Interviews croisées : l’UNSA dans la nouvelle gouvernance territoriale pour l’emploi


https://www.unsa.org/4197

La loi pour le plein emploi de décembre 2023 a mis en place un réseau pour l’emploi déployé avec de nouvelles instances au niveau local, départemental et régional.

A l’échelon régional, le choix était donné de préserver le CREFOP ou de créer une nouvelle instance le Comité régional pour l’emploi (CRPE). Nos secrétaires régionaux UNSA Ile-de-France et Nouvelle Aquitaine nous éclairent sur les enjeux de cette reconfiguration dans leur territoire où 2 configurations différentes ont été mises en place avec le remplacement du CREFOP par le CRPE en Ile de France et le maintien du CREFOP en Nouvelle Aquitaine (voir schéma ci-dessous).

1. Quels sont les éléments qui ont guidé selon vous le choix, par la Région et l’Etat, entre la mise en place du Comité régional pour l’emploi (CRPE) ou le maintien du CREFOP ?
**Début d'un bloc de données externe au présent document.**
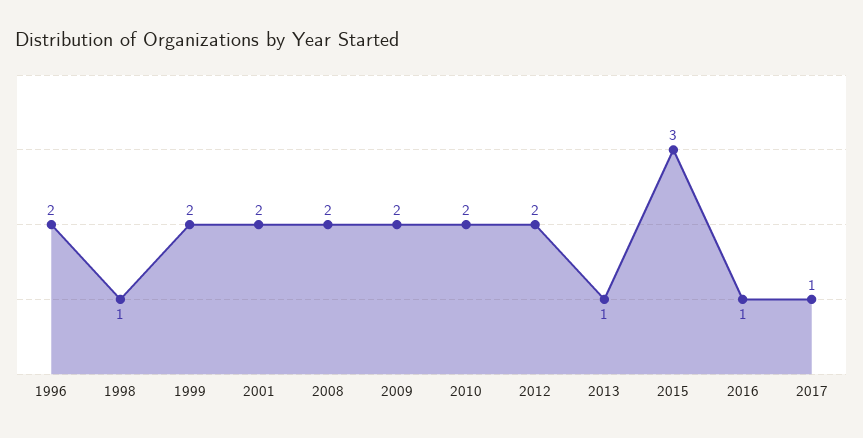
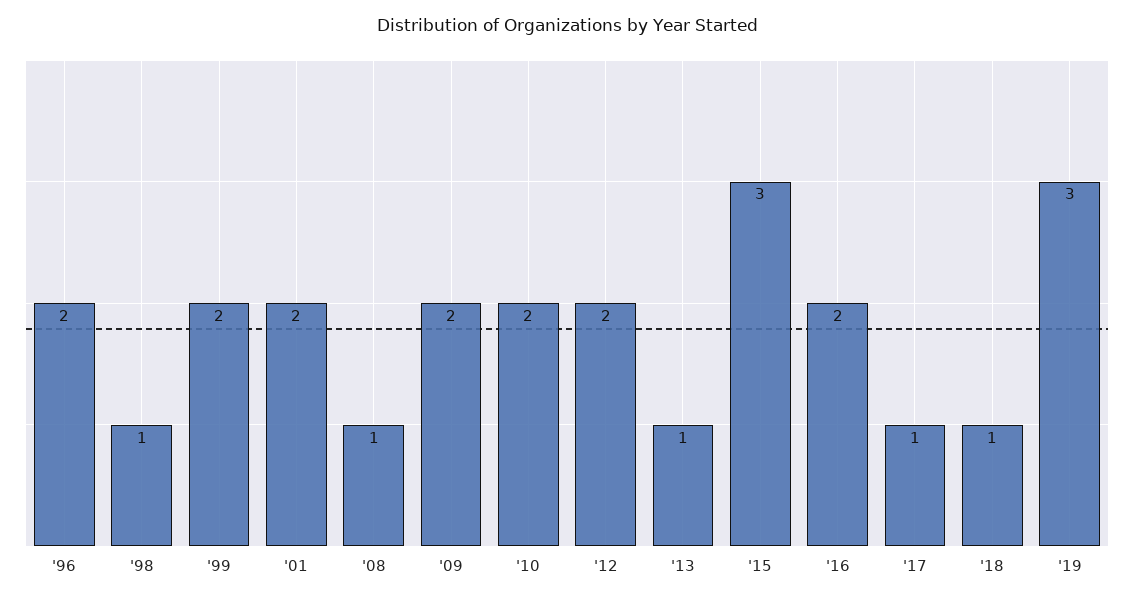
2008: 2 -> 1
2016: 1 -> 2
'18: none -> 1
'19: none -> 3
Pauline Laby-Le Clercq, Secrétaire générale de l’URIF UNSA : En Ile-de-France, l’exécutif régional et l’Etat ont choisi d’un commun accord de privilégier la nouvelle instance CRPE en lieu et place du CREFOP. Les organisations patronales ont également validé ce choix.
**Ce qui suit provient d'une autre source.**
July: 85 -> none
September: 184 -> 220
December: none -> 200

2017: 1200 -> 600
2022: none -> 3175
Pour se justifier, l’État comme la Région ont mis en avant l’ « inefficacité » de l’ex CREFOP alors qu’ils avaient pourtant tout mis en œuvre pour « étouffer » cette instance de concertation depuis plusieurs années : absence de réunions des Commissions, parfois de Bureau voire de Plénier. Les organisations syndicales franciliennes regroupées en intersyndicale ont quant à elles essayé en vain de peser contre cette option du CRPE.

Nous sommes en effet inquiets par la réduction du nombre de commissions à deux contre cinq auparavant, avec le risque de minorer le poids dans les débats, de questions essentielles comme le lien entre la formation initiale et professionnelle, l’orientation, le handicap, ou le suivi du Contrat de plan régional de développement de la formation et de l’orientation professionnelles (CPRDFOP).

Nous restons dubitatifs sur la nouvelle formule du CRPE, sa gouvernance recentrée aux mains de la Région et de l’Etat, sa feuille de route.
Nous sommes échaudés et craintifs de voir se poursuivre ce mépris pour les espaces d’échanges et d’information entre les acteurs de l’emploi et de la formation.

Joël Roy, Secrétaire général de l’Union régionale Nouvelle-Aquitaine : Le Président du Conseil régional de Nouvelle-Aquitaine s’est exprimé pour une mise en place du CRPE en s’appuyant sur le CREFOP.

De par son engagement en faveur de la décentralisation et de la stabilité des services publics, il considère davantage un CREFOP, instance stratégique régionale qui encadre le CRPE, qu’un CRPE instauré comme une plateforme opérationnelle dont l’architecture valorise l’approche partenariale à l’équilibre complexe.

Acteur central dans l’élaboration et la signature du CPRDFOP voté en octobre 2024, le président de Région avait déjà manifesté son intention de jouer un rôle clé. D’autant que le CREFOP joue un rôle stratégique dans la coordination des actions en matière d’emploi, de formation et d’orientation.

2. Quelles sont les priorités affichées dans la feuille de route du CRPE ?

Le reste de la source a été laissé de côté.